▸ TASK TO COMPLETE
Scan the records below for the line with "text-decoration: none ->" and the line with "html: <div>Of course". Repeat those two lines and every line between them exactly, and nothing else.

▸ THE RECORDS
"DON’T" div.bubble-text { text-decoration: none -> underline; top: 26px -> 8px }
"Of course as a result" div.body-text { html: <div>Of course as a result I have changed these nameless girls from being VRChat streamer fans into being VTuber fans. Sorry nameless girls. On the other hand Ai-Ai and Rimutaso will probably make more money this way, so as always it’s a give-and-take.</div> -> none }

---

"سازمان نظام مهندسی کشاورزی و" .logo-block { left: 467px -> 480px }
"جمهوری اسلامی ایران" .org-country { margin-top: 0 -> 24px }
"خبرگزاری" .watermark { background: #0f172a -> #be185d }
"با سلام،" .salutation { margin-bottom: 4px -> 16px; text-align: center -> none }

▸ SOLUTION
"DON’T" div.bubble-text { text-decoration: none -> underline; top: 26px -> 8px }
"Of course as a result" div.body-text { html: <div>Of course as a result I have changed these nameless girls from being VRChat streamer fans into being VTuber fans. Sorry nameless girls. On the other hand Ai-Ai and Rimutaso will probably make more money this way, so as always it’s a give-and-take.</div> -> none }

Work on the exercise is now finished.